Atari announced that the Google Chrome web browser will be pre-installed and will power some of the console's online services. On August 13, 2021, Atari added support for Xbox Cloud Gaming, Nvidia GeForce Now, Amazon Luna, and Google Stadia through the built-in chrome browser, with each service presented as a separate app.

===Accessories===
The Atari VCS is available bundled with the Classic Joystick and Modern Controller ("all in"). There is also the option to purchase the device without them. This comes as Atari allows users to use their own pre-existing accessories including remotes, mouse and keyboards, microphones, external speakers and other controllers. The Atari VCS is compatible with most PC peripherals via both Bluetooth and USB 3.0.

In November 2022, Atari released the PC Mode USB. This provides a simple "plug-and-play" way to the operate the Atari VCS as a Linux PC. It is an Atari-branded 128 GB USB 3.2 drive that comes preloaded with a custom Debian operating system, additional storage and the LibreOffice Suite.

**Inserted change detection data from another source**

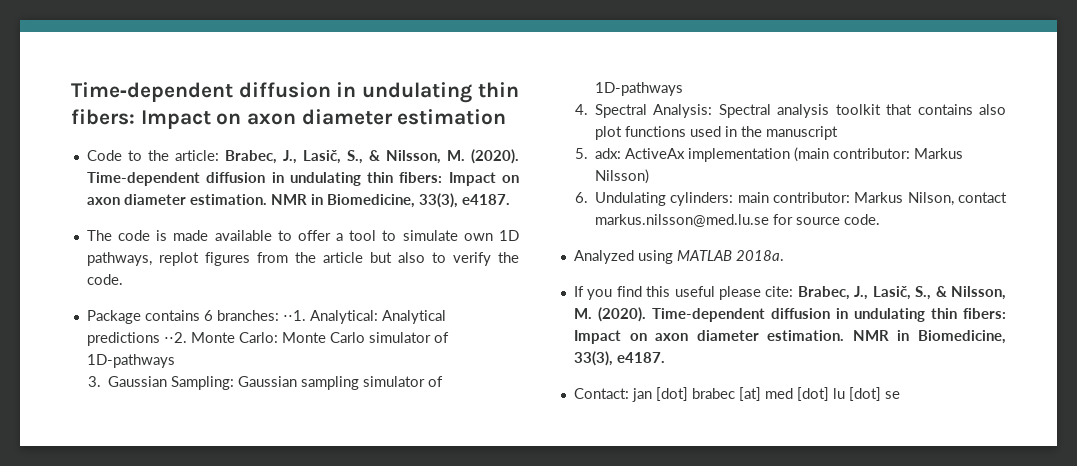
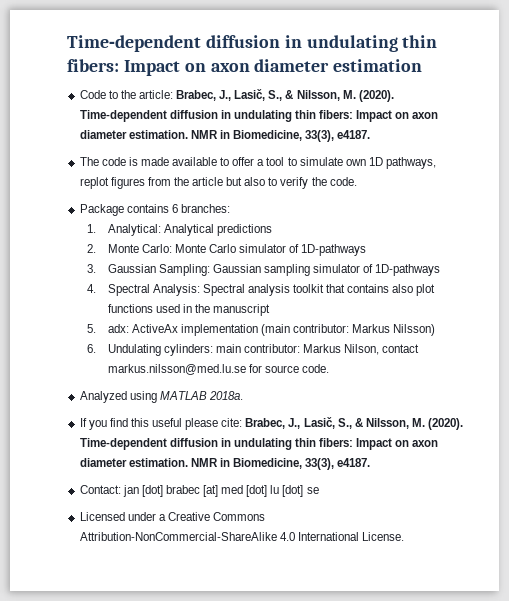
[282,310,306,321] ⋅⋅1. -> [87,224,97,233] // 1.
[163,332,187,343] ⋅⋅2. -> [87,244,97,253] // 2.
(900, 395) none -> [79,512,266,521] [79,532,404,541] // Licensed under a Creative Commons Attribution-NonCommercial-ShareAlike 4.0 International License.

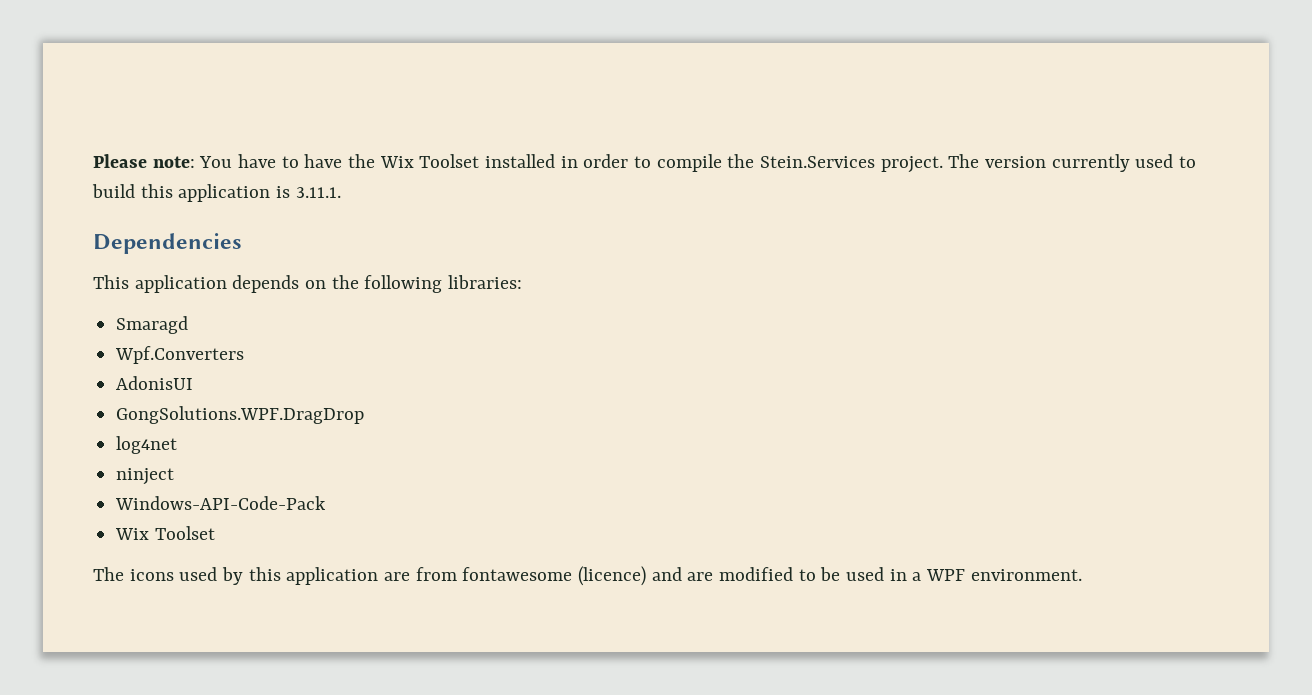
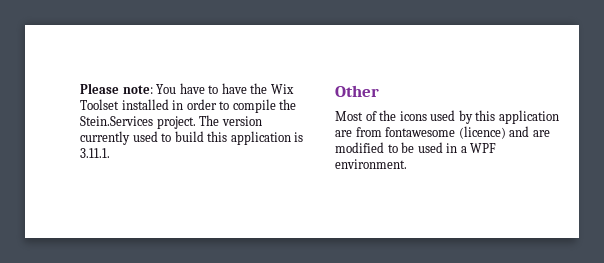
[93,233,242,254] [93,275,523,293] [116,316,189,334] [115,346,245,364] [116,376,194,390] [116,406,365,424] [116,436,178,454] [116,468,175,485] [115,496,327,510] [115,526,215,540] [93,567,124,581] Dependencies // This application depends on the following libraries: // Smaragd // Wpf.Converters // AdonisUI // GongSolutions.WPF.DragDrop // log4net // ninject // Windows-API-Code-Pack // Wix Toolset // The -> [335,85,379,97] [335,110,397,121] Other // Most of the

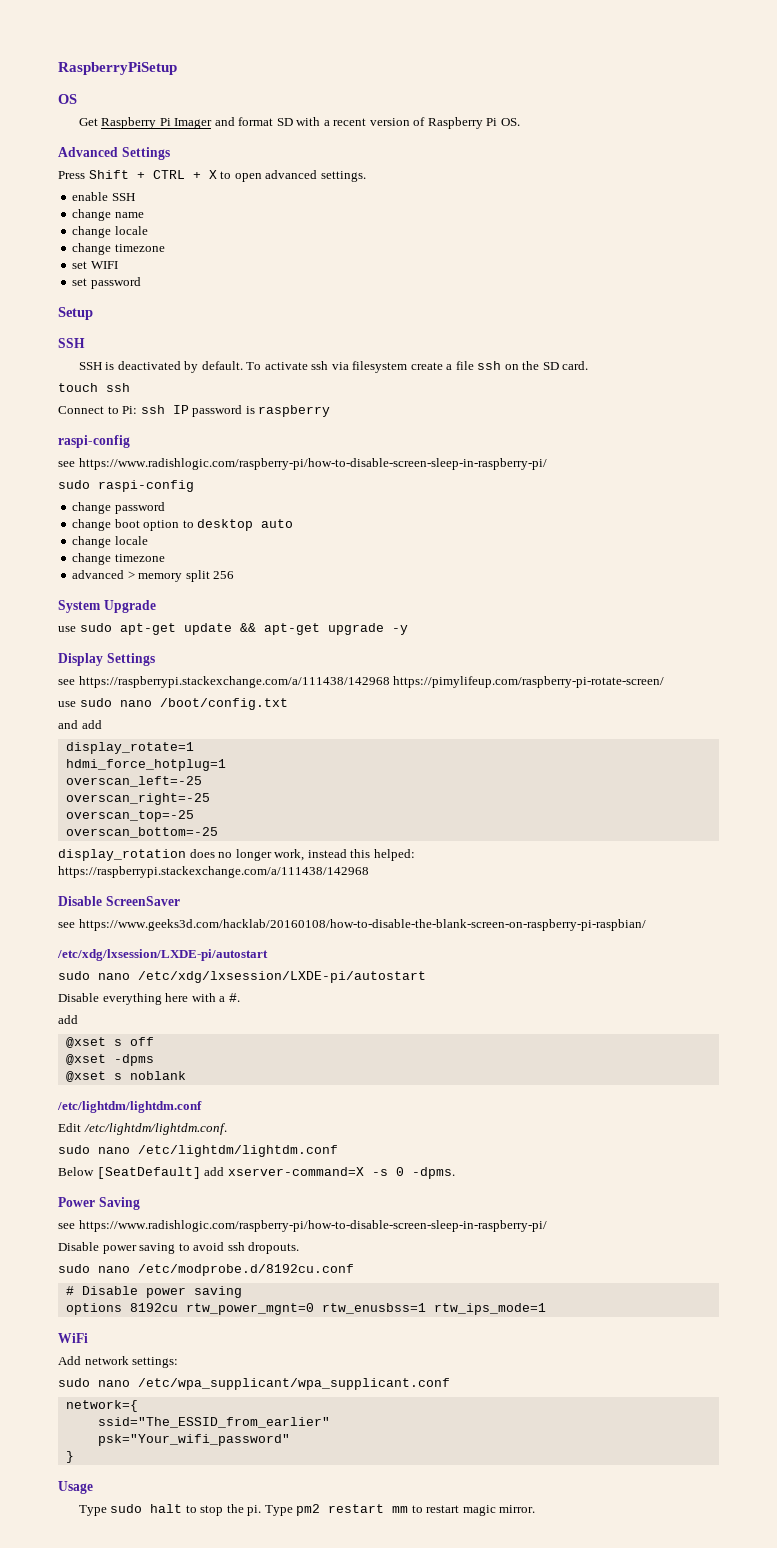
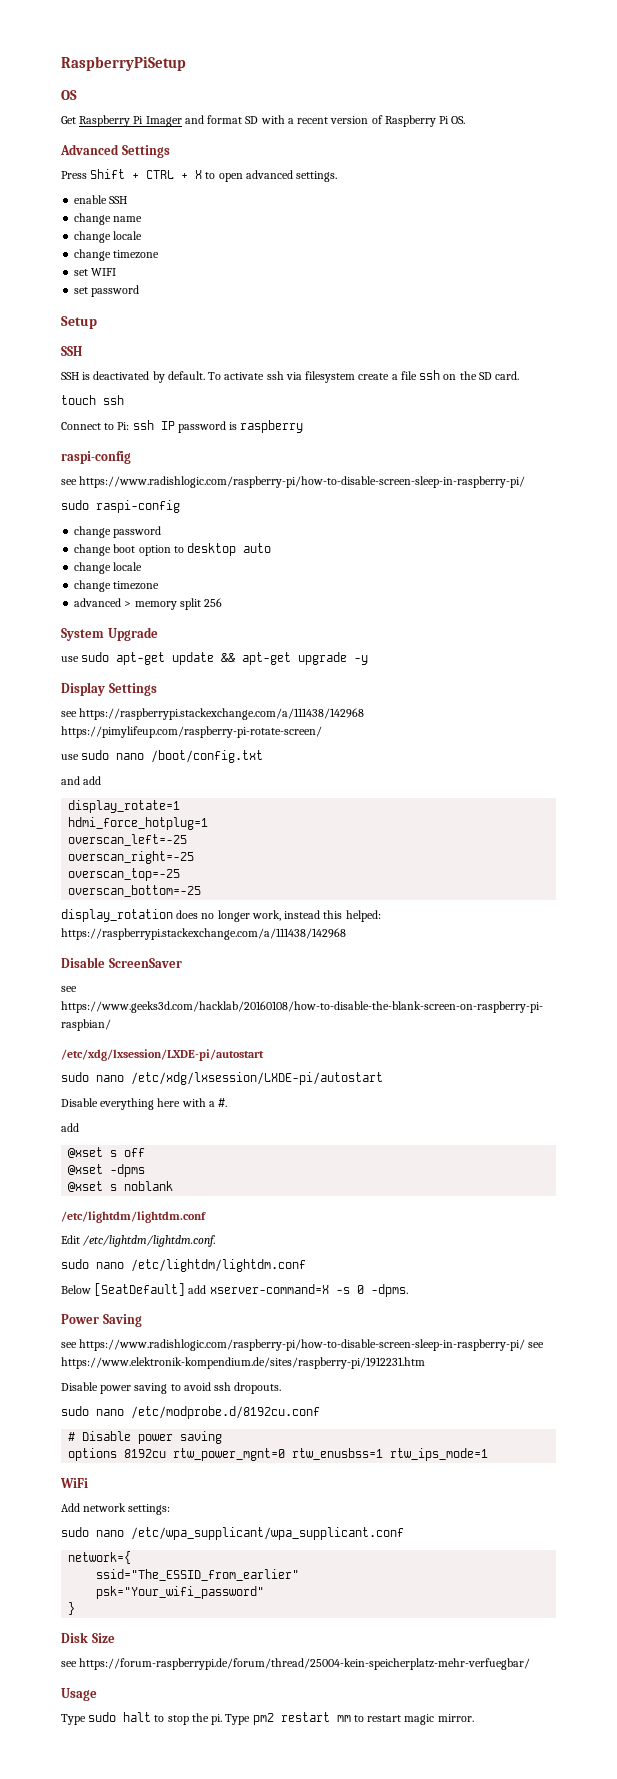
(547, 1226) none -> [528,1342,545,1348] [61,1357,425,1369] see https://www.elektronik-kompendium.de/sites/raspberry-pi/1912231.htm
(74, 1457) none -> [61,1632,115,1643] [61,1658,531,1670] // Disk Size // see https://forum-raspberrypi.de/forum/thread/25004-kein-speicherplatz-mehr-verfuegbar/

On July 5, 2023, Atari announced that Playmaji's Polymega Remix add-on and Polymega App would be supported by the Atari VCS, as part of a "strategic collaboration" with the company. This follows Atari's minority investment into Playmaji, which occurred around the same time.

===Backward compatibility===
The Atari VCS is not compatible with physical games from legacy Atari consoles because there are no cartridge readers on the system. Atari announced on October 15, 2021, under their new series called 'Flashback Fridays' that emulated versions of selected Atari 7800 games will become available for purchase via Atari VCS Store for $3 each. The first two Atari 7800 titles to be announced were Basketbrawl 7800 and Desert Falcon 7800. As of January 24, 2022, 14 Atari 7800 games are available on the Atari VCS.

== Reception ==

=== Pre-release ===
Early backers reviews were mixed. GameRevolution praised the console's "thankfully" small size, but also stated that its design "still remains subdued enough to match the style of modern consoles". It also found that the Classic Controller "lacks in utility", due to the lack of modern games that can be played with it. Video Games Chronicle criticized the console's architecture, saying that it does not give Microsoft or Sony "anything to worry about". Due to the strong competition and Atari's conflicted history, CNET concluded that the console has an "identity crisis". Although with this criticism, Tom's Guide stated that Atari VCS "may be not as good as a next-gen console, but buying one is lot easier than working out where to buy a PS5."

=== Post-launch ===
IGN awarded the system a 5/10, saying: "The Atari VCS tries to do some interesting things but ultimately fails as a console and a PC alternative." CGMagazine gave the console a generally favorable review, especially to retro lovers, but outlined that "its price point is just a bit too high to recommend."

=== Sales ===
Exact sales figures for the VCS are unknown, but according to Atari's financial reports, sales related to hardware fell from $2.44 million in 2021 to around $212,000 in 2022. Due to the "underperformance by the VCS", the company suspended the relationship with the original manufacturing partner in December 2022. Atari said it "remains committed to the VCS platform" and has been adding more support for developers and continues to add more games to the store. Atari also stated "there are several hardware projects under development that will expand the VCS ecosystem and create additional utility for users."